Charles Rooney, Topeka, Kan. (John D. Cunningham, Seneca, Kan., was with him on the brief), for appellant.

Hawley C. Kerr, Tulsa, Okl. (Howard A. Jones, Topeka, Kan., was with him on the brief), for appellee.

Before BRATTON, HUXMAN and MURRAH, Circuit Judges.

MURRAH, Circuit Judge.

Joseph Karnowski brought this suit against the Skelly Oil Company for personal injuries, allegedly caused by the negligence of its employee John Sausser in throwing a large piece of cement from the top of Skelly's building, while making repairs thereon. Skelly denied an employer-employee relationship with Sausser, and alleged that the building repairs were under his sole supervision and control as an independent contractor. Upon the trial of the case the court took a motion for directed verdict under advisement and submitted the case to the jury. In answer to interrogatories, the jury found an employer-employee relationship; negligence on the part of Sausser; assessed damages therefor, and the trial court entered judgment in favor of the plaintiff.

Skelly filed a motion for judgment in accordance with its former motions for a directed verdict, and upon a hearing the court set aside the jury verdict for the stated reason that the evidence afforded no factual basis for an inference of an employer-employee relationship between Sausser and Skelly. A motion for new trial was overruled, and plaintiff has appealed, contending that the evidence was legally sufficient to establish a master-servant relationship. And, in the alternative, contends that if such relationship was not sufficiently proven, it was by reason of the trial court's exclusion of competent evidence tending to show the true relationship of the parties.

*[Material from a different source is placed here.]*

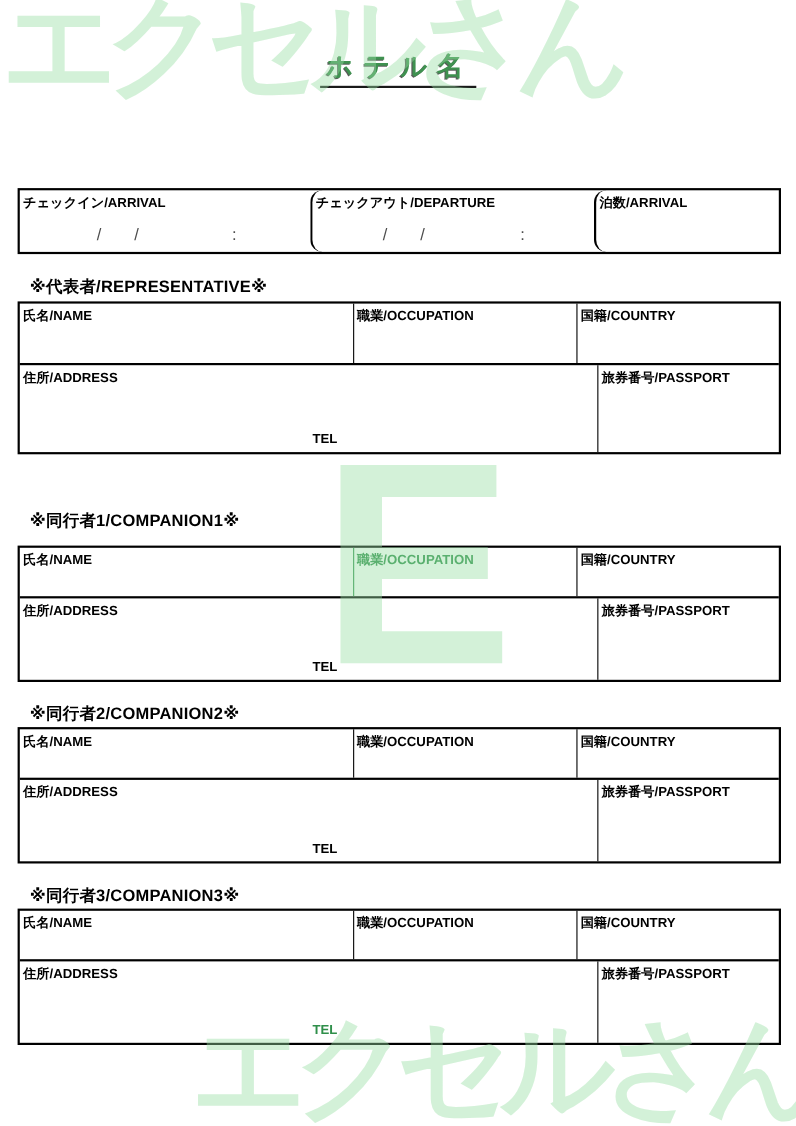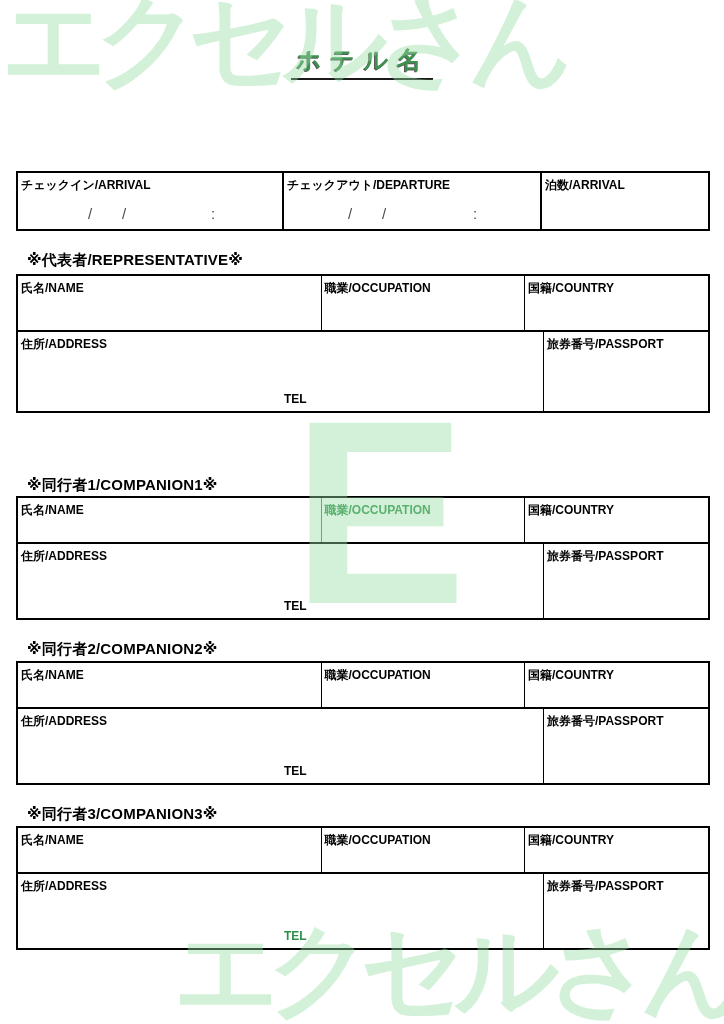"チェックイン/ARRIVAL" .stay-cell { border-radius: none -> 11px }
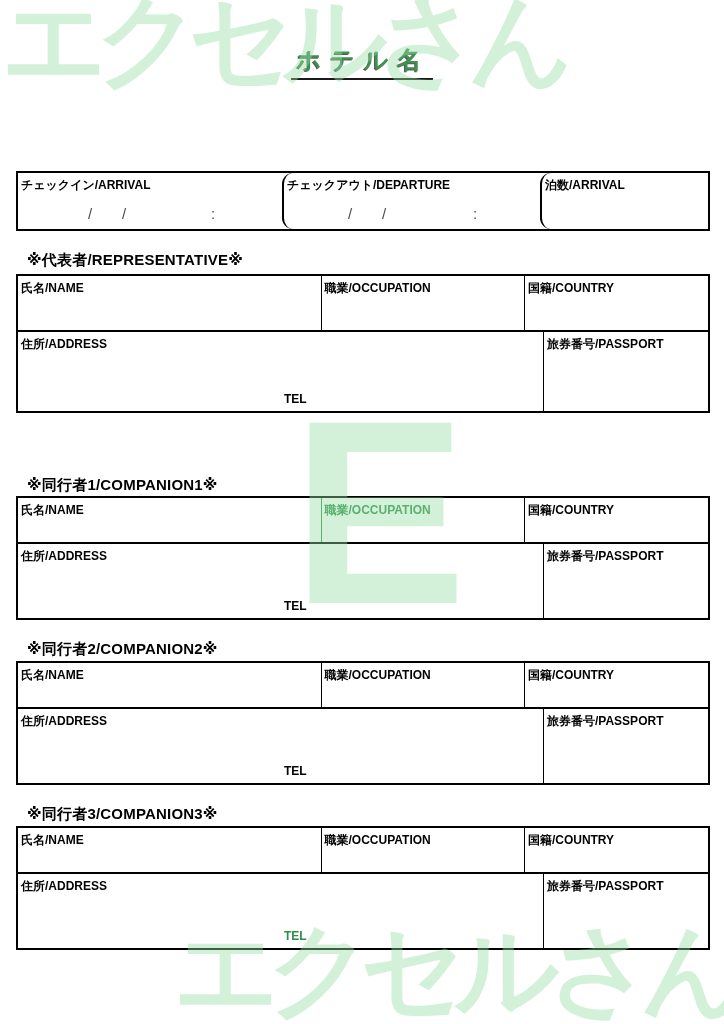"※同行者1/COMPANION1※" .h-c1 { top: 476px -> 464px }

There was no written contract between Skelly and Sausser and the work was performed under an oral agreement. The terms of the agreement and the manner in which the work was performed, were developed on the trial of the case by the testimony of Sausser and appellee's Field Representative, L. F. Stretcher, who was in charge of company properties. There is no material dispute in their testimony, disclosing the following facts: Sometime in February, 1946, Stretcher contacted Sausser concerning repairs on a building owned by appellee. Sausser agreed to do the work but stated that he could not take it on a contract, because there was no way to arrive at a correct "lump sum that would cover that kind of job." The parties then orally agreed that Sausser would receive $1.50 per hour and 85¢ per hour for his laborers. At that time Sausser was paying 75¢ per hour for labor and he expected to make a profit on their work, but was prevented from doing so because at the time the repairs were started laborers' wages had been raised to 85¢ per hour. Sausser was to procure the needed materials and charge the same to Skelly, with the exception of the required brick and steel, which was shipped to Seneca by Skelly. Sausser was told to use his own judgment in the work to be done; he hired the workmen, set their wages and supervised their work; he used his own tools, and no one from Skelly attempted any control or supervision over the work. During the time the work was in progress Sausser advanced sums of money to his laborers, but did not present a bill to Skelly for wages or materials, nor was he paid for either until the job had been completed.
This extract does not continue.